The Broader Implications for the EAGLE-3 Training Pipeline
The B8 fix, while small in isolation, was critical to the overall data scaling strategy. The SWE-agent trajectories dataset represented 10,000 prompts of agentic coding interactions—exactly the kind of data most likely to improve the EAGLE-3 draft model's performance on coding tasks. Agentic coding trajectories are particularly valuable because they involve long chains of reasoning, tool use, and error recovery, which are challenging for draft models to predict. By including this data in the training mix, the team hoped to improve the draft model's ability to anticipate the target model's behavior in complex, multi-step scenarios.
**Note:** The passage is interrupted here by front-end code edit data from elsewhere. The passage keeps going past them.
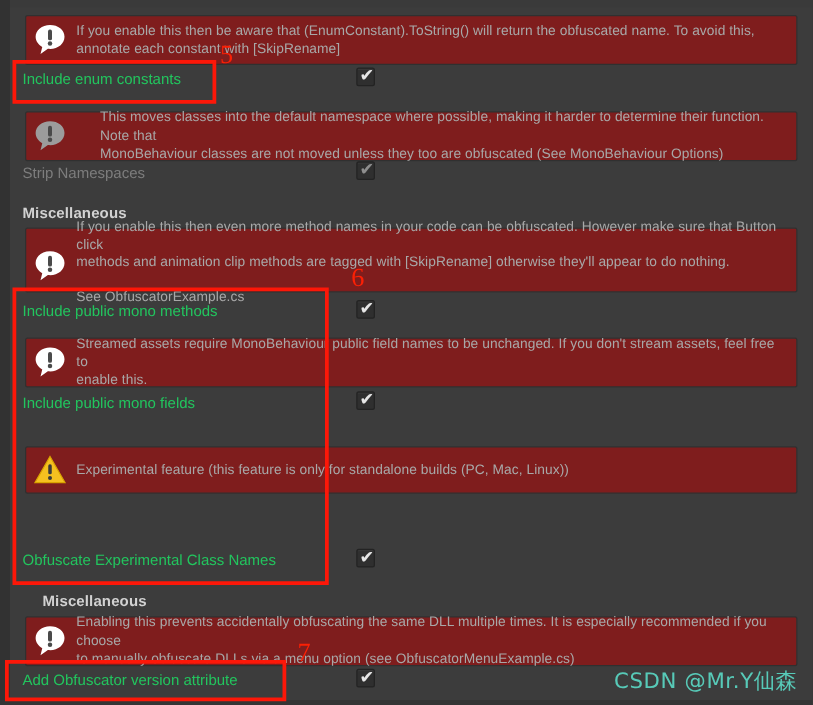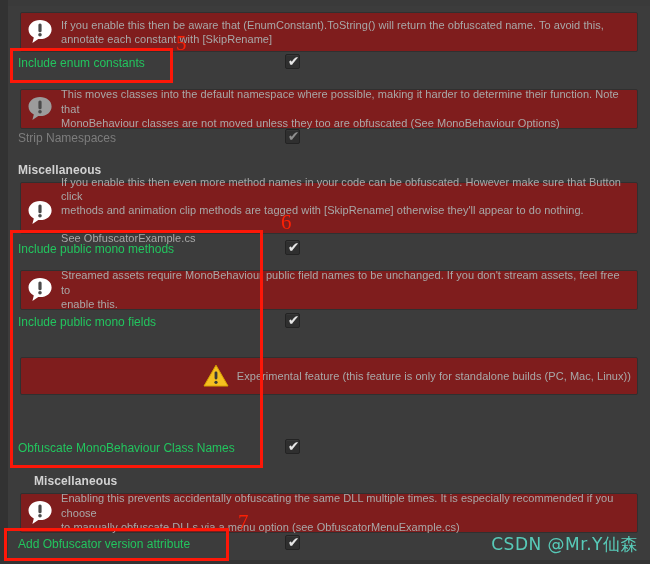"This moves classes into the" div.helpbox { gap: none -> 19px }
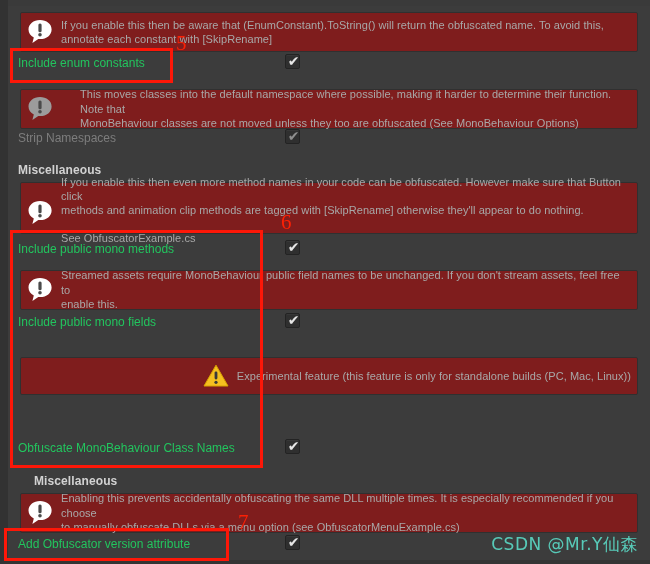"Experimental feature (this feature is" div.helpbox { justify-content: flex-end -> none }
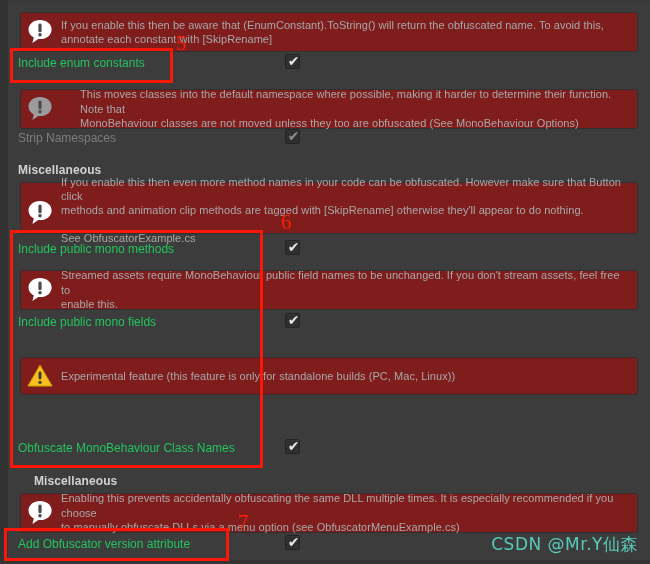"Obfuscate MonoBehaviour Class Names" div.lbl { text: MonoBehaviour -> Experimental }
Furthermore, the SWE-agent dataset's long-context nature (93 turns per trajectory) presented an opportunity for the inference pipeline. The assistant had noted in the plan document that longer-context samples might need special handling with lower parallelism ([msg 3657]). The SWE-agent trajectories would test this—they required the SGLang server to process prompts that could be thousands of tokens long, potentially hitting the 10,000-token context window limit.
Conclusion: The Weight of a Three-Word Message
Message [msg 3679] is a study in the power of brevity in complex systems. Three words—"Now fix B8"—encapsulate hours of debugging, three dataset format investigations, and the unblocking of a critical data pipeline. The message itself is just the final action in a chain that began with the assistant noticing zero-record outputs in the logs, proceeded through targeted inspections of each failing dataset, and culminated in three targeted edits to the preparation script.
What makes this message interesting is not what it says, but what it represents: the moment when the third and final dataset format bug was fixed, transforming a pipeline that would have produced only 7 datasets' worth of training data into one that would produce all 10. In the context of the larger EAGLE-3 training effort, where every additional 10,000 samples could meaningfully improve the draft model's acceptance rate, this fix was not a minor cleanup—it was a critical enabler of the entire data scaling strategy.
The LSP errors that follow the edit are a fitting coda: they are irrelevant, stemming from a local environment mismatch, and the assistant correctly ignores them. In a pipeline with dozens of moving parts—remote servers, parallel agents, GPU inference, hidden state extraction—the ability to distinguish real errors from noise is perhaps the most valuable skill an AI assistant can demonstrate. The B8 fix, like the A1 and B5 fixes before it, required exactly that discernment.